# Inclusion of open balls gives an inequality

The proof I am reading contains the following statement:

... we obtain: $$\overline{B_Y} \subset r\cdot \overline{T(B_X)}$$ (Here $$B_X$$ and $$B_Y$$ are unit balls centered at the origin in Banach spaces $$X$$ and $$Y$$, resp. Also $$r > 0$$ and $$T$$ is linear and continuous)

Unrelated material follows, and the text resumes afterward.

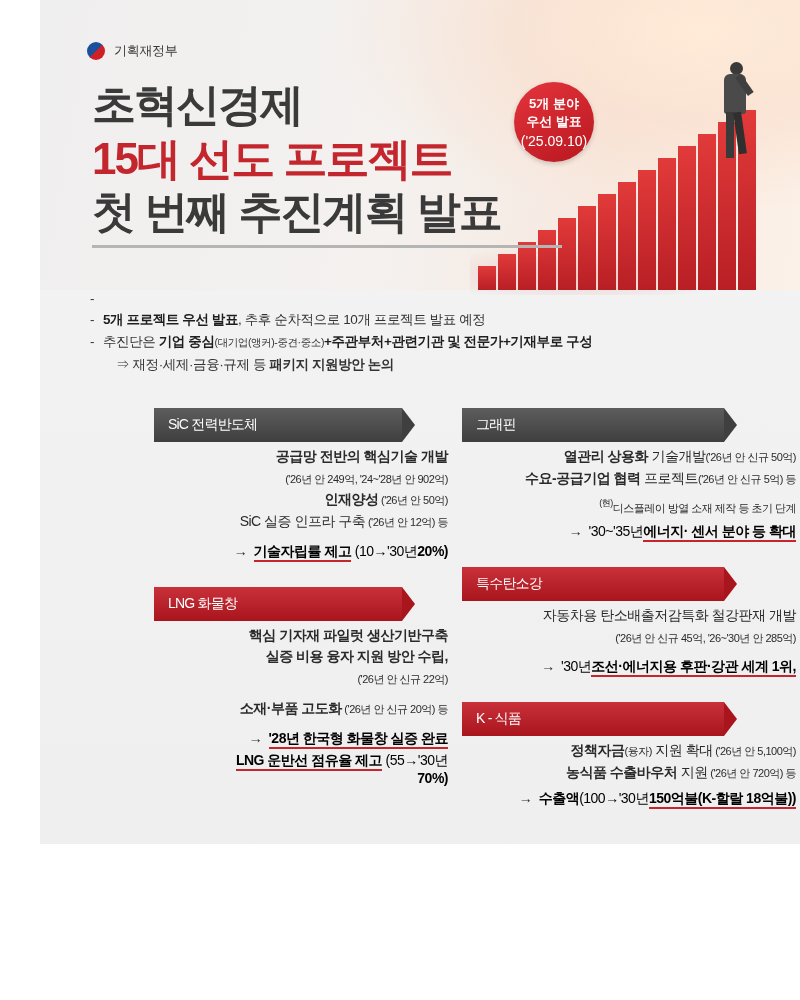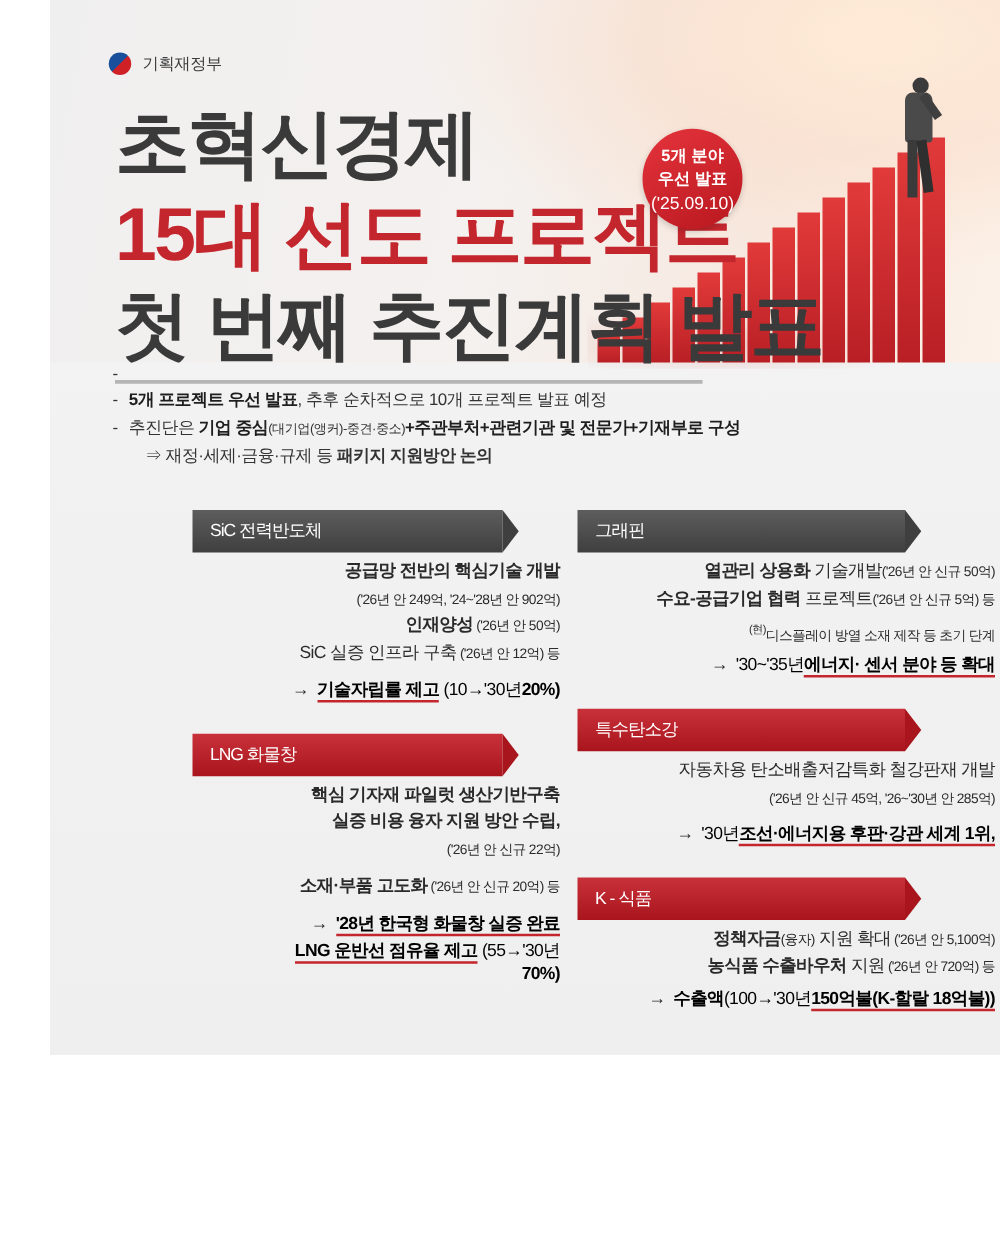"초혁신경제" .h1 { font-size: 60px -> 44px }
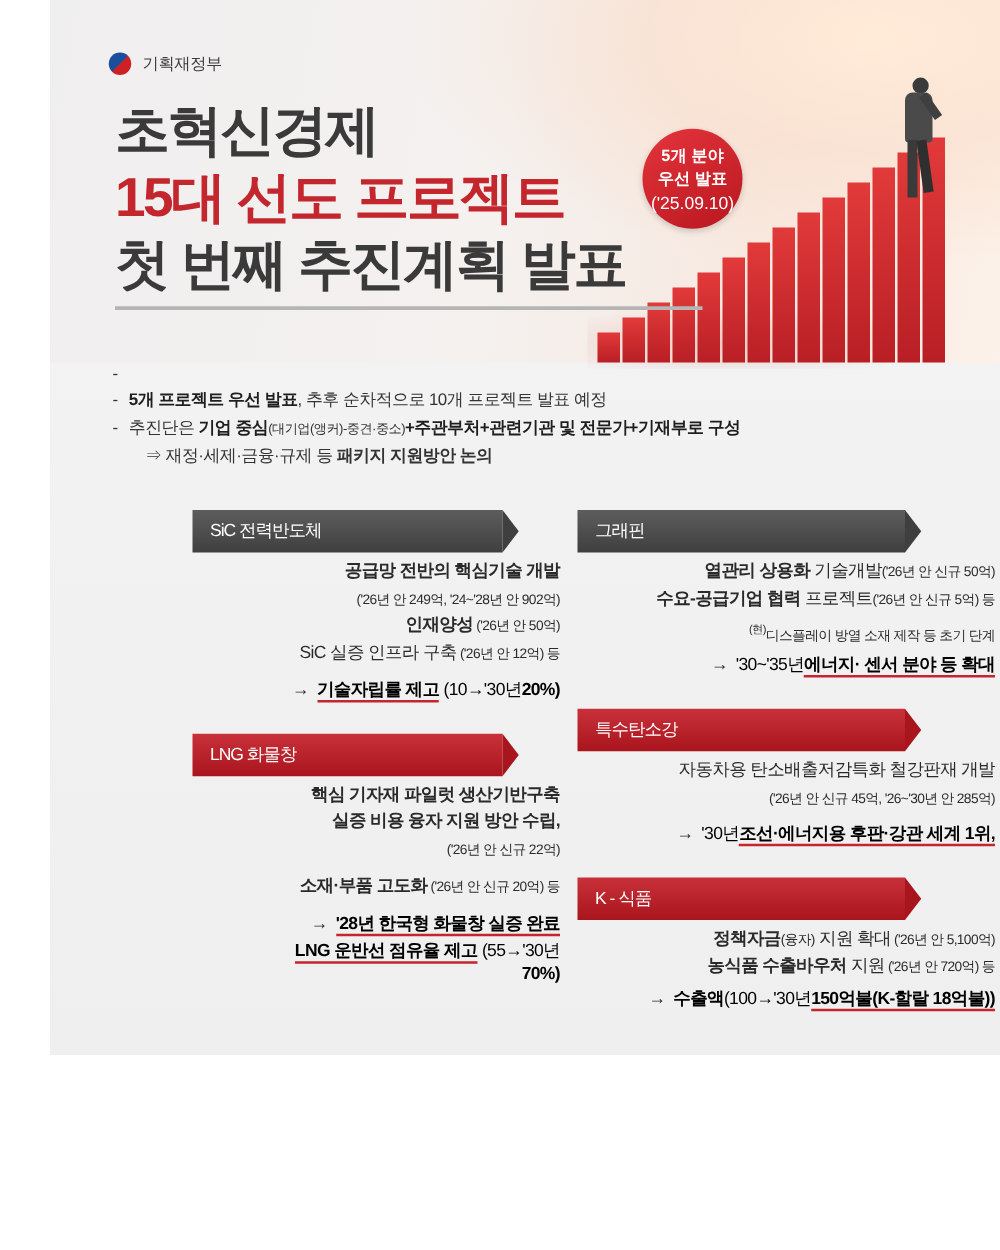"5개 분야" .badge { top: 103px -> 82px }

Therefore, since $$\overline{B_Y}$$ is the closed unit ball in $$Y$$, for each $$y\in Y$$ and $$\epsilon > 0$$, there is an $$x \in X$$ for which: $$\|y - T(x)\| < \epsilon \text{ and } \|x\| \leq r \cdot \|y\|$$

Certainly, by inclusion of the balls, the first inequality is true. I don't understand where the second inequality is coming from though -- where does it come from?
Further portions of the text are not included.